*** Supplied records Section Begins ***

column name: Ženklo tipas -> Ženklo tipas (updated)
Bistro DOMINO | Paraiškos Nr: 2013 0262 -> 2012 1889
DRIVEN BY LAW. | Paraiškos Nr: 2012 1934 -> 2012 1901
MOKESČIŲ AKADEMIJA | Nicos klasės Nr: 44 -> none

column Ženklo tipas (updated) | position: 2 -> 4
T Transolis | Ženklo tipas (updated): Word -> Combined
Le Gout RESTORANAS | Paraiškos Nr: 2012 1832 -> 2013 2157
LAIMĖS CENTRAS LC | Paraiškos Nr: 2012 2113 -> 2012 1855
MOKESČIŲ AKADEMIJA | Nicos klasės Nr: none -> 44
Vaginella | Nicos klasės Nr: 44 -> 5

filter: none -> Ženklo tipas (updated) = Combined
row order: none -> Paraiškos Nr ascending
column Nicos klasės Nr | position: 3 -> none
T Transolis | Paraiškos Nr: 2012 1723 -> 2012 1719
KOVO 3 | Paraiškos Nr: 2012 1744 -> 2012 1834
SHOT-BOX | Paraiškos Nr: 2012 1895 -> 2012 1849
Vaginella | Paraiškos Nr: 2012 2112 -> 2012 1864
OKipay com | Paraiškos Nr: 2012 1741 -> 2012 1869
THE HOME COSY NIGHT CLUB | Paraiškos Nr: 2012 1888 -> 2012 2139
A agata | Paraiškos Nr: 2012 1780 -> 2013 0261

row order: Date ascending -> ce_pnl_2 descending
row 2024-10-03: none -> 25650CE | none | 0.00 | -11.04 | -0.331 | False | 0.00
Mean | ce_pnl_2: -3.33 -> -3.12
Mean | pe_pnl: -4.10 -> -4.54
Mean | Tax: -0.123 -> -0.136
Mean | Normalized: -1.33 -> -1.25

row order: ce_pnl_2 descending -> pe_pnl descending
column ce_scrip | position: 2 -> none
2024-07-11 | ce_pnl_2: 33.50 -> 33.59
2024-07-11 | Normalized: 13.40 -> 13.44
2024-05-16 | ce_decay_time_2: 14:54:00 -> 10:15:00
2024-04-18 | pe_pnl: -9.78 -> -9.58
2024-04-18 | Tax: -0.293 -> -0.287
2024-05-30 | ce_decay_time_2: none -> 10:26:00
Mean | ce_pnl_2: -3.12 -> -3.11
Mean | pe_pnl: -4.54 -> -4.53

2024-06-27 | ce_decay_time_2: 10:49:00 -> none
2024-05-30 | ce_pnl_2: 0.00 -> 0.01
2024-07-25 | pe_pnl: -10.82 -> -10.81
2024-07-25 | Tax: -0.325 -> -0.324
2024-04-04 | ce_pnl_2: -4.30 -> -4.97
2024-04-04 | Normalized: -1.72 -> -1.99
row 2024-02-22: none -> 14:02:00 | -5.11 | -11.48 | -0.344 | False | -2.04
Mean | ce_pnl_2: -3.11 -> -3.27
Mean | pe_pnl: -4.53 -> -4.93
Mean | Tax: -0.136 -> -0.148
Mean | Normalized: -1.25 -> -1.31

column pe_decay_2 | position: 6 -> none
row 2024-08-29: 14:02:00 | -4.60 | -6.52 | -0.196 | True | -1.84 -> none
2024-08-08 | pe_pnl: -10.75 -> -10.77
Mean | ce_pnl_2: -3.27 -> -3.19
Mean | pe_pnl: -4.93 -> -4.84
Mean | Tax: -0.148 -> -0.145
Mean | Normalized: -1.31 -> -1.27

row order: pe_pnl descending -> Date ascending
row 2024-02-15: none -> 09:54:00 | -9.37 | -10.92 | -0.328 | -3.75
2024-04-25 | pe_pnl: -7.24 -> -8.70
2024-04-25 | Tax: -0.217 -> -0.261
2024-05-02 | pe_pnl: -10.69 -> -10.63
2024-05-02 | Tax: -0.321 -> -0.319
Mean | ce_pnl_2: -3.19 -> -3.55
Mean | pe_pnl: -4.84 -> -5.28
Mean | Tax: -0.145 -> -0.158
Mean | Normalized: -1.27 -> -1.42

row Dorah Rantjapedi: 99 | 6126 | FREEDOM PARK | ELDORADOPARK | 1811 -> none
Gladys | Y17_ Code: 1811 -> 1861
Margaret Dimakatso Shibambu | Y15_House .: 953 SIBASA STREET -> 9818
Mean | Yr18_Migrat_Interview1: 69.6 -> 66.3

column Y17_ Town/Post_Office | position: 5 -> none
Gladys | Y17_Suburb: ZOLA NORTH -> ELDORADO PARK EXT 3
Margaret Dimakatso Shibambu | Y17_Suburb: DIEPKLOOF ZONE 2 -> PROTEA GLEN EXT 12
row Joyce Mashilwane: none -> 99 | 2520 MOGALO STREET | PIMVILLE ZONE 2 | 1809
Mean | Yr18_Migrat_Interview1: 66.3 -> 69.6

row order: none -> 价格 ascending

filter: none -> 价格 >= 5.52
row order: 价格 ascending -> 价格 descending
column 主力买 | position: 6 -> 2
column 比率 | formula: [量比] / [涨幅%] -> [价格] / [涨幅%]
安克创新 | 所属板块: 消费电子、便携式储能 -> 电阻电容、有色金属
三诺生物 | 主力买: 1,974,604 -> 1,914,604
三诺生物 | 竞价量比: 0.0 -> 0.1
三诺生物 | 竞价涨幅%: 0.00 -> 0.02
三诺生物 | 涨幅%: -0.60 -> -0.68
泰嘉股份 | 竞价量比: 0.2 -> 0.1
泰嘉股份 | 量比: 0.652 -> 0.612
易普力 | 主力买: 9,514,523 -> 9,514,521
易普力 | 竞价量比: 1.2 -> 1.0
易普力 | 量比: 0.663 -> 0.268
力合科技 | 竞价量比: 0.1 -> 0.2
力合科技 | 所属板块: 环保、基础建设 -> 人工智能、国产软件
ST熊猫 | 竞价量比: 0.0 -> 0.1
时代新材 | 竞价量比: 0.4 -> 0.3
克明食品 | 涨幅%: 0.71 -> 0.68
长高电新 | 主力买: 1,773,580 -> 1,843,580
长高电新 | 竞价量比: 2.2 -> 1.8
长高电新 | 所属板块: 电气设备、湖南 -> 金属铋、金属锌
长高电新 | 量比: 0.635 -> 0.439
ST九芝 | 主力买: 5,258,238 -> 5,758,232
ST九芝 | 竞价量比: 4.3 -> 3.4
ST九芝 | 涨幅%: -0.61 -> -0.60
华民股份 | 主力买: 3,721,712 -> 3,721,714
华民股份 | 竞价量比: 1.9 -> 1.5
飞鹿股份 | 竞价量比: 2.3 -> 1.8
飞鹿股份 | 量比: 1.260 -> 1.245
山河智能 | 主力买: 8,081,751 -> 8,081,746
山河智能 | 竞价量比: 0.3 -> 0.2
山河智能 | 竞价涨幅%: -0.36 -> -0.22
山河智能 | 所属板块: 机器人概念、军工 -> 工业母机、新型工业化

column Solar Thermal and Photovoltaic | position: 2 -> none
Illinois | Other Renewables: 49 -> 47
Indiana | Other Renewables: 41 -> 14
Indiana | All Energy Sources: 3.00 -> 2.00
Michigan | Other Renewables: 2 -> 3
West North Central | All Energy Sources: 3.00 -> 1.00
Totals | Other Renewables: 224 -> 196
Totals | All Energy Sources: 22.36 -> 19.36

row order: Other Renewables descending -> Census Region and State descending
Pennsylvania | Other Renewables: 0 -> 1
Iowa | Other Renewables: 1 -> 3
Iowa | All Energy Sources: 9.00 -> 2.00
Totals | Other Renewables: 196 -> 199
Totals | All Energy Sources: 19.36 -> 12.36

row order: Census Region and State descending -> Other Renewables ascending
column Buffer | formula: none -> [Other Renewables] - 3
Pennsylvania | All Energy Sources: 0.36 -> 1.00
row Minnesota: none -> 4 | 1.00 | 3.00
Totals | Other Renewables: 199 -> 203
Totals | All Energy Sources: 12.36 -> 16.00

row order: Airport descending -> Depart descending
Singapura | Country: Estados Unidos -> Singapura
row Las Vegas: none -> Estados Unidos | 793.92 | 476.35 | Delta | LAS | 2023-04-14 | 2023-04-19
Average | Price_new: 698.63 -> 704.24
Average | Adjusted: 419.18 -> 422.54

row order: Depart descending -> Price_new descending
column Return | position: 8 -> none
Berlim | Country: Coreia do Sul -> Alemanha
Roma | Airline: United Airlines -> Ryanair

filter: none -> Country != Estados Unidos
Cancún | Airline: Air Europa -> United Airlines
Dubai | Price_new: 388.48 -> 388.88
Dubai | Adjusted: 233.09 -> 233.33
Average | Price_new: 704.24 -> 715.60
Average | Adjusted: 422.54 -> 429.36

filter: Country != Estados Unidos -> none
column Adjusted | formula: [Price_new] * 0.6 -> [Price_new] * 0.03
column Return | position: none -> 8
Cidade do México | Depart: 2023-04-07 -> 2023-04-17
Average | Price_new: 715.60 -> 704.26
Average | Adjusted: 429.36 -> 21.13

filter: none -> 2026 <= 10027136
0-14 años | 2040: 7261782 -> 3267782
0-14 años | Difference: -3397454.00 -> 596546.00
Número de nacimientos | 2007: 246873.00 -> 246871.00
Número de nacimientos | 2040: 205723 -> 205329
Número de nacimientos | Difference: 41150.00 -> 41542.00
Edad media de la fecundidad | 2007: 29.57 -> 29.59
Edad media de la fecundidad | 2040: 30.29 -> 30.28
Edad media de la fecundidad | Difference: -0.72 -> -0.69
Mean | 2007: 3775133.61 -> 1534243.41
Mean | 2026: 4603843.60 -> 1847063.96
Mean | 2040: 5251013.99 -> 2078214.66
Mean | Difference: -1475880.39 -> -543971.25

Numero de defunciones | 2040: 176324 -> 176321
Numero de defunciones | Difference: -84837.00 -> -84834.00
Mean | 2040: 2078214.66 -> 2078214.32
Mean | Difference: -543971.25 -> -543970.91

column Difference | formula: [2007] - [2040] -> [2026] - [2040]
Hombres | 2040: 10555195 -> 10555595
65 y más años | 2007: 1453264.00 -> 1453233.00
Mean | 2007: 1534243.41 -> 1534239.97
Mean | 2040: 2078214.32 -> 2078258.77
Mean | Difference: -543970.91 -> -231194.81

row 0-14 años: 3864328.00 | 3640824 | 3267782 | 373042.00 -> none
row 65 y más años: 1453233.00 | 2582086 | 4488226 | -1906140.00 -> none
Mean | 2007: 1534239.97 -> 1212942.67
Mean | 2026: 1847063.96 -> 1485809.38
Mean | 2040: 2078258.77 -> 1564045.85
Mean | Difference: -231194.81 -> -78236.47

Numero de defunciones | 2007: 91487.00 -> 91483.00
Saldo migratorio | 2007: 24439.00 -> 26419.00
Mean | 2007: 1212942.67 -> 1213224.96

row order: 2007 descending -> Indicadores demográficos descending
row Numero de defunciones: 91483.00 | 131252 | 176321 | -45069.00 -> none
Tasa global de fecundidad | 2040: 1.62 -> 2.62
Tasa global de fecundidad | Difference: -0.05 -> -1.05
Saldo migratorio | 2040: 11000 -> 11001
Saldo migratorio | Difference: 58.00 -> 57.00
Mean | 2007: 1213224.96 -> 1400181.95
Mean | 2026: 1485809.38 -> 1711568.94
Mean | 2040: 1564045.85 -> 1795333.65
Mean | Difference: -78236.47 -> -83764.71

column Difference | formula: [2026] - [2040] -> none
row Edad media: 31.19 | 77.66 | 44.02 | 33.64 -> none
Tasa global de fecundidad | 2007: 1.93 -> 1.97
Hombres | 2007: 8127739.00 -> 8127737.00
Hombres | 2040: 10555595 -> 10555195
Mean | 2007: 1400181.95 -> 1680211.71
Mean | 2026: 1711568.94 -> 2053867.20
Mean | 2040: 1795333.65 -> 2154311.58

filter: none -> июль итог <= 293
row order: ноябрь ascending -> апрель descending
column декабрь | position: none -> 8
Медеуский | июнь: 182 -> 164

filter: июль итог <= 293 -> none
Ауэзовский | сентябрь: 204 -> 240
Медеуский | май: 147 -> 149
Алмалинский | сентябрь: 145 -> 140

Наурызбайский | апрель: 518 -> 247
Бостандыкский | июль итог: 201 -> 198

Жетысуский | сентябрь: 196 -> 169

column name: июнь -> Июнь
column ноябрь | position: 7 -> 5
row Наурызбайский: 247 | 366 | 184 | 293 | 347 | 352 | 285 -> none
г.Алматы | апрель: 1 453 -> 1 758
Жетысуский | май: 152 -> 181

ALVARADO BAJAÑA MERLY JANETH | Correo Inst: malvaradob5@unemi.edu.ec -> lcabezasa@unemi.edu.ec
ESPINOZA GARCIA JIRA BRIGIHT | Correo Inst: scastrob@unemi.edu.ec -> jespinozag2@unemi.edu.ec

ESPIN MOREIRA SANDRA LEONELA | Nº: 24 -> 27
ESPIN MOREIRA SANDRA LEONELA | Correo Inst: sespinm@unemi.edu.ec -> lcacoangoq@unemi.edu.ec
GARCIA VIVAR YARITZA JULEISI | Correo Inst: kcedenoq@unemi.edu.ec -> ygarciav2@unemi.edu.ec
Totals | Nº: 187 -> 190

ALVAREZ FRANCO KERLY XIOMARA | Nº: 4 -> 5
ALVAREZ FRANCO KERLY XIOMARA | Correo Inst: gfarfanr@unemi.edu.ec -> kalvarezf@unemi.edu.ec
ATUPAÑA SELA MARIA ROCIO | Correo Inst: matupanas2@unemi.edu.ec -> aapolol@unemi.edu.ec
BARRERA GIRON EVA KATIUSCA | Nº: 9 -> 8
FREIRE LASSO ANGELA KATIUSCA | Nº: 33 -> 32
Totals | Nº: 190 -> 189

*** Supplied records Section Ends ***

* Exercise details: Please repeat word for word the lines above that run from the beginning through the line containing "Mean | pe_pnl: -4.10 -> -4.54", keeping both the first and that last line.

* Solution:
column name: Ženklo tipas -> Ženklo tipas (updated)
Bistro DOMINO | Paraiškos Nr: 2013 0262 -> 2012 1889
DRIVEN BY LAW. | Paraiškos Nr: 2012 1934 -> 2012 1901
MOKESČIŲ AKADEMIJA | Nicos klasės Nr: 44 -> none

column Ženklo tipas (updated) | position: 2 -> 4
T Transolis | Ženklo tipas (updated): Word -> Combined
Le Gout RESTORANAS | Paraiškos Nr: 2012 1832 -> 2013 2157
LAIMĖS CENTRAS LC | Paraiškos Nr: 2012 2113 -> 2012 1855
MOKESČIŲ AKADEMIJA | Nicos klasės Nr: none -> 44
Vaginella | Nicos klasės Nr: 44 -> 5

filter: none -> Ženklo tipas (updated) = Combined
row order: none -> Paraiškos Nr ascending
column Nicos klasės Nr | position: 3 -> none
T Transolis | Paraiškos Nr: 2012 1723 -> 2012 1719
KOVO 3 | Paraiškos Nr: 2012 1744 -> 2012 1834
SHOT-BOX | Paraiškos Nr: 2012 1895 -> 2012 1849
Vaginella | Paraiškos Nr: 2012 2112 -> 2012 1864
OKipay com | Paraiškos Nr: 2012 1741 -> 2012 1869
THE HOME COSY NIGHT CLUB | Paraiškos Nr: 2012 1888 -> 2012 2139
A agata | Paraiškos Nr: 2012 1780 -> 2013 0261

row order: Date ascending -> ce_pnl_2 descending
row 2024-10-03: none -> 25650CE | none | 0.00 | -11.04 | -0.331 | False | 0.00
Mean | ce_pnl_2: -3.33 -> -3.12
Mean | pe_pnl: -4.10 -> -4.54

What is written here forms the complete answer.